Bu tip malzemeler olabildiğince standardize edilmeli ve istisnaî süreçler ortadan kaldırılmalıdır. Daimler-Chrysler firması paketleme süreçlerinin iyileştirilmesi amacıyla bir standardizasyona gitmiş ve her ürünün paketleme standardını belirlemek sûretiyle paketlemede kullanılan malzeme gereksinimini izleyebilmeyi başarabilmişlerdir. Ayrıca bu çalışmayla hem gereksinim duyulan paketleme malzemesi tahminindeki tutarlılık artmış ve bu malzemeler için gerekli olan depolama alanı gereksiniminde %60’lık bir kazanç sağlanmıştır (Monczka, 2002). Altıncı grup ise “servis hizmetlerini” içerir. Servis hizmetleri, firma içinde yapılamayan ve dışarıdan temin edilen hizmet işlemleridir. Danışmanlık hizmetleri,

temizlik, güvenlik, sistem bakımı gibi işlemler bu gruba girmektedir. Aynen bakım- onarım malzemelerinde olduğu gibi bu tür satın almalar da tüm bölümler tarafından talep edilebilmektedir.

Yedinci grup “yatırım malzemeleri” olup duran varlıklar gibi uzun süreli (bir yıldan fazla) amortismana tâbi malzemeleri içerir. Yatırım malzemeleri genel olarak ikiye ayrılır. İlk grupta standart yatırım malzemeleri yer alır. Bu malzemeler standart tasarım ve işleve sahiptirler.
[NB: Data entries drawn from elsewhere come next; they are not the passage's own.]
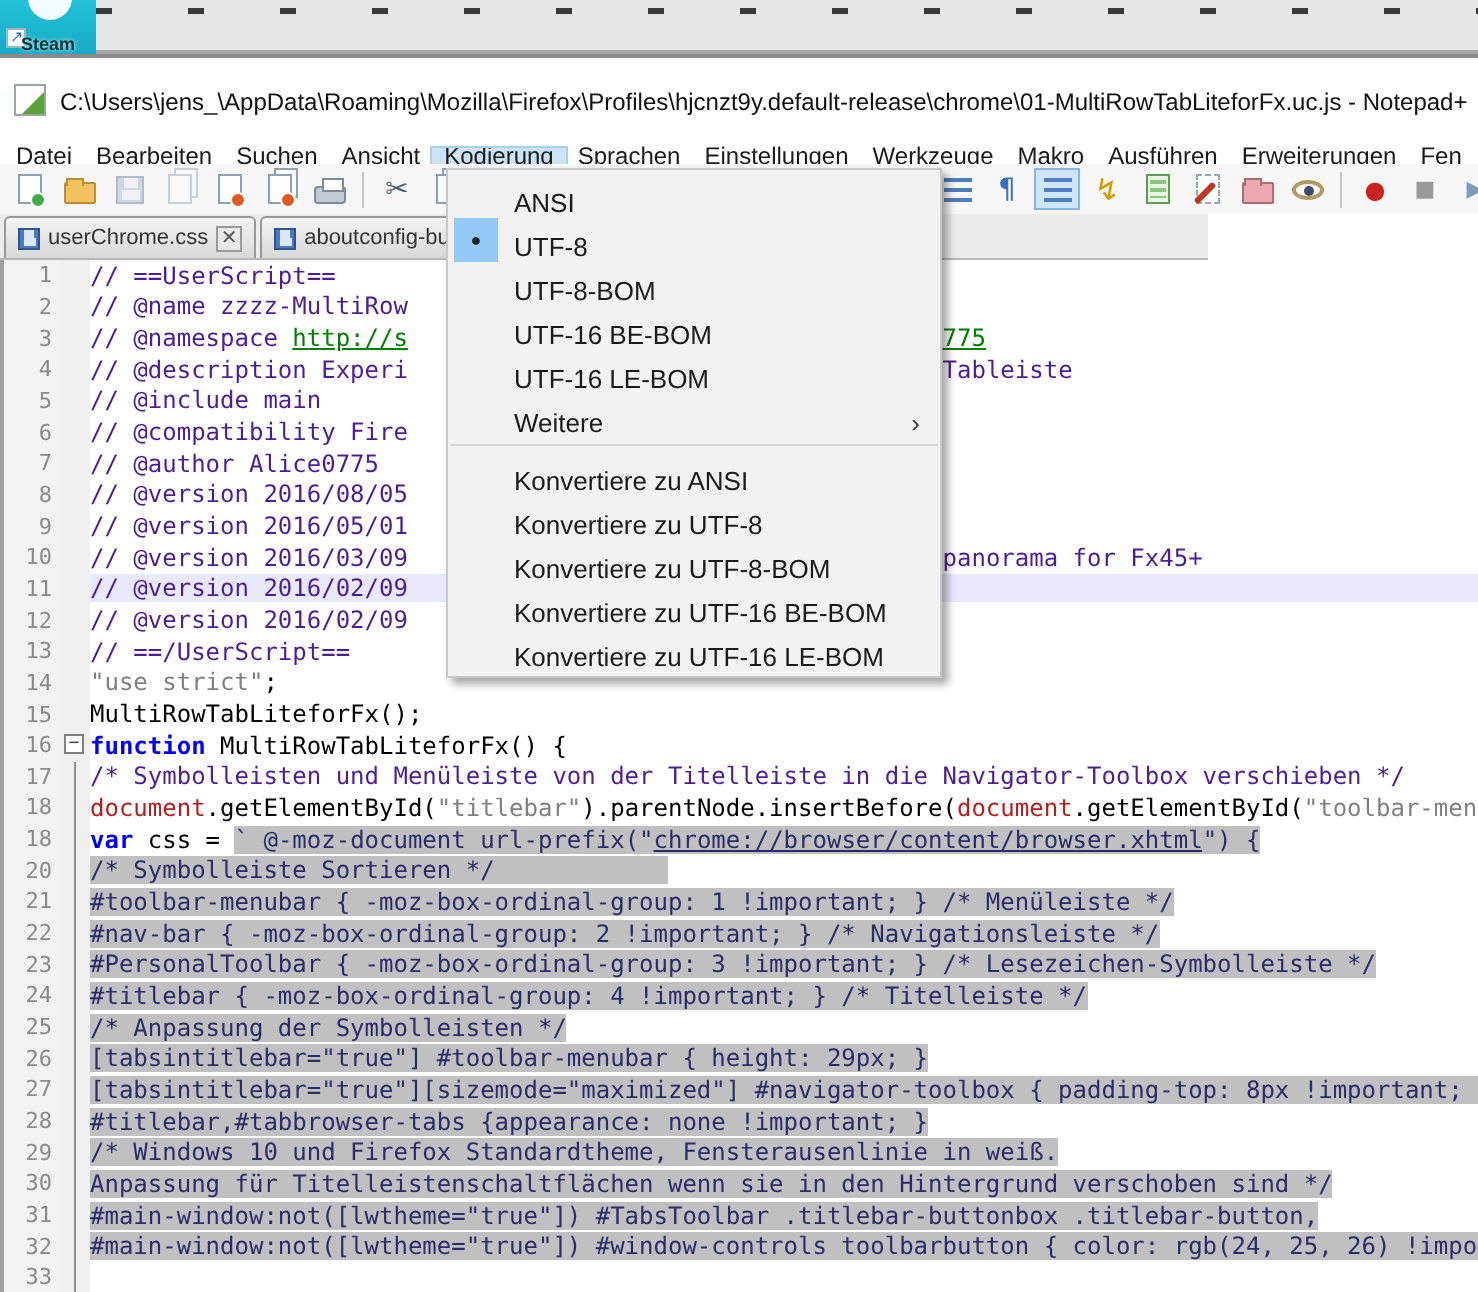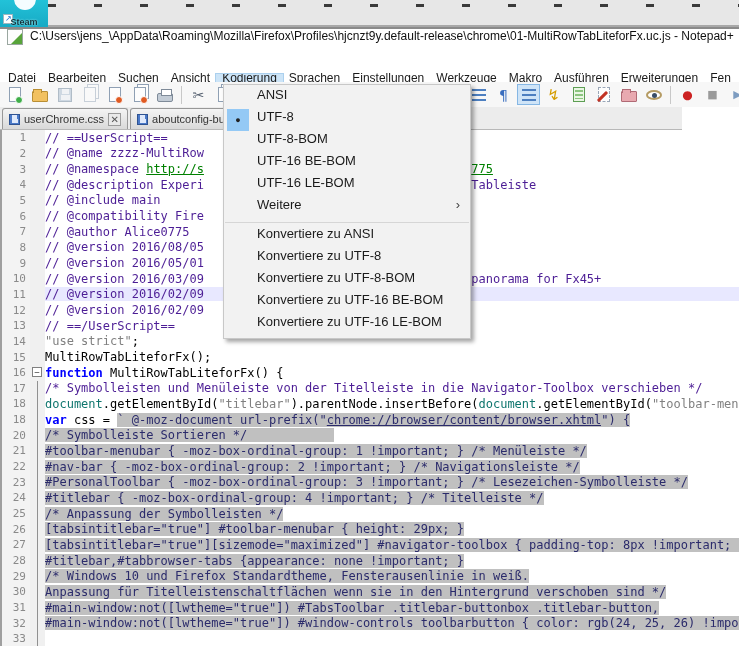--- a/index.html
+++ b/index.html
@@ -25,7 +25,7 @@
 
   
   #titlebar { left:0; top:29px; width:739px; height:29px; background:#fff;
-    display:flex; align-items:flex-start; padding-left:7px; }
+    display:flex; align-items:flex-end; padding-left:7px; }
   #app-icon { width:16px; height:16px; position:relative; margin-right:7px;
     background:#fdfdfd; border:1px solid #9aa7a0; }
   #app-icon:after { content:""; position:absolute; right:0px; bottom:0px;

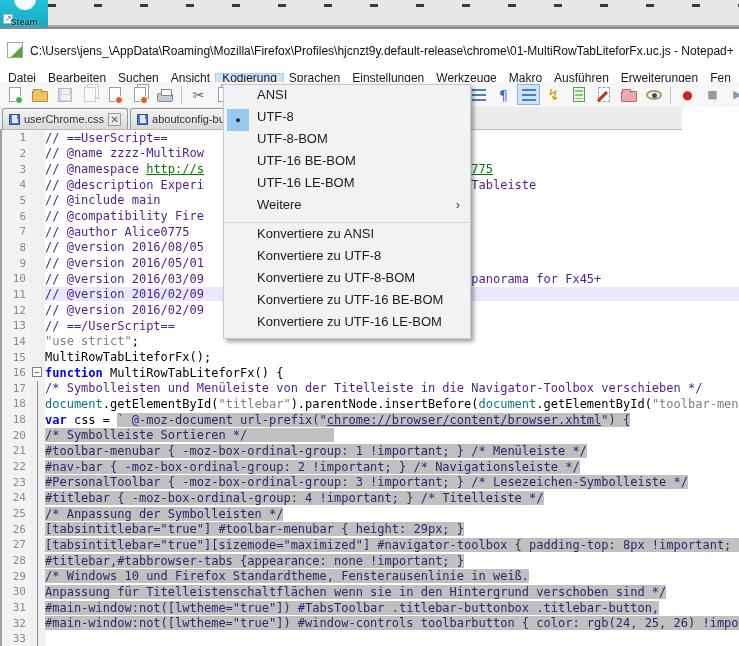--- a/index.html
+++ b/index.html
@@ -119,7 +119,7 @@
   #encoding-menu { left:223px; top:84px; width:248px; background:#f2f2f2;
     border:1px solid #c8c8c8; box-shadow:3px 3px 4px rgba(0,0,0,.35); z-index:50;
     padding:2px 0; }
-  .dd-row { height:22px; display:flex; align-items:flex-start; font-size:13px; color:#1b1b1b; }
+  .dd-row { height:22px; display:flex; align-items:flex-end; font-size:13px; color:#1b1b1b; }
   .dd-ic { width:22px; height:22px; margin-left:3px; flex:none; display:flex;
     align-items:center; justify-content:center; font-size:9px; color:#222; }
   .dd-ic.checked { background:#94c9f5; }

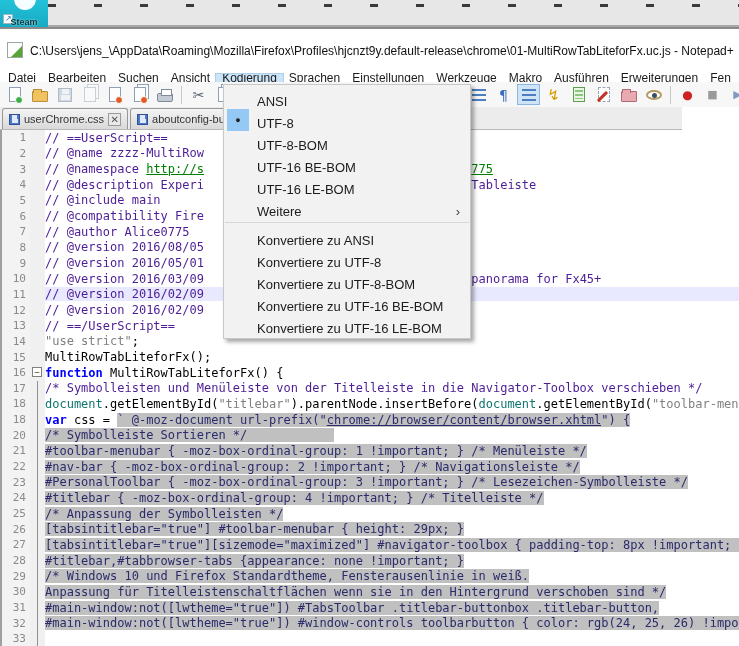--- a/index.html
+++ b/index.html
@@ -80,7 +80,7 @@
     border-radius:50%; background:#3a4d66; }
 
   
-  #tabbar { left:0; top:107px; width:682px; height:23px; background:#ececec;
+  #tabbar { left:0; top:107px; width:604px; height:23px; background:#ececec;
     display:flex; align-items:flex-end; padding-left:2px; gap:2px;
     border-bottom:1px solid #b8b8b8; }
   .tab { height:21px; display:flex; align-items:center; gap:4px; padding:0 6px;

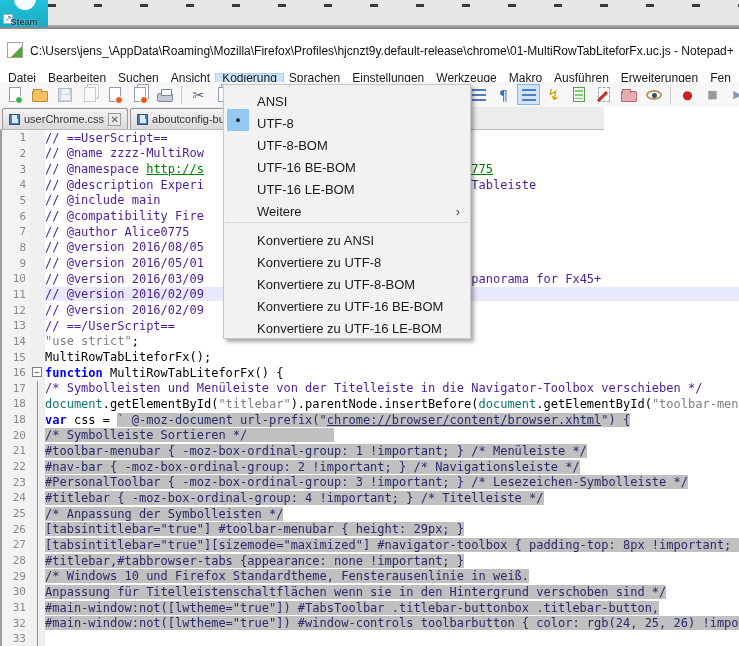--- a/index.html
+++ b/index.html
@@ -111,7 +111,7 @@
   .row.cur .text { background:#e8e8ff; }
   .tok-c { color:#4c1d95; } .tok-cu { color:#008000; text-decoration:underline; }
   .tok-k { color:#0000ff; font-weight:bold; }
-  .tok-s { color:#808080; } .tok-d { color:#000; } .tok-o { color:#0f766e; }
+  .tok-s { color:#808080; } .tok-d { color:#000; } .tok-o { color:#b91c1c; }
   .tok-sel { background:#c0c0c0; color:#2b2b6b; }
   .tok-selu { background:#c0c0c0; color:#2b2b6b; text-decoration:underline;text-align:right; }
Taşıma sistemleri, bilgisayarlar, mobilya vb. malzemeler bu grupta yer alırlar. İkinci grup ise özel olarak tasarımlanan ve firmanın özelleşmiş gereksinimlerini karşılayabilmek için üretilmiş yatırım malzemeleridir. Bu grupta; îmalat makinaları, özelleştirilmiş makina parçaları vb. yer almaktadır. Yatırım malzemelerinin tedâriği diğer malzemelere göre farklıdır. Her şeyden önce yatırım malzemesi tedâriği düzenli aralıklarla yapılan bir tedârik türü değildir. Bu tip malzemeler alındığında yıllarca kullanılmaktadır. İkinci farklılık ise; bu tip malzemelerin fiyatlarının çok yüksek oluşudur. Bu nedenle bu tip malzemelerin alımında firmanın nakit dengesi çok iyi plânlanmalı ve çevresel koşullar da değerlendirilerek firmanın stratejik hedefleri dikkate alınmalıdır (Monczka, 2002). Bu tedârik malzemelerinde yeterli kaliteye sahip malzeme seçimi kritiktir. Hatalı bir tercih nedeniyle firmanın amaçlarına ulaşması engellenebilir. Yapılabilecek bir hata nedeniyle firma yıllarca zarar görebilir.

Son grup ise “nakliye” lerdir. Nakliye özel bir servis hizmeti olup 80’li yılların başından itibaren nakliye süreçleri gelişmeye başlamış ve bu konu üzerinde yapılan iyileştirme çalışmaları da ivme kazanmıştır. Günümüzde nakliye işlemi, satınalma süreçlerinde vazgeçilmez bir parametre hâlini almıştır. (Monczka, 2002).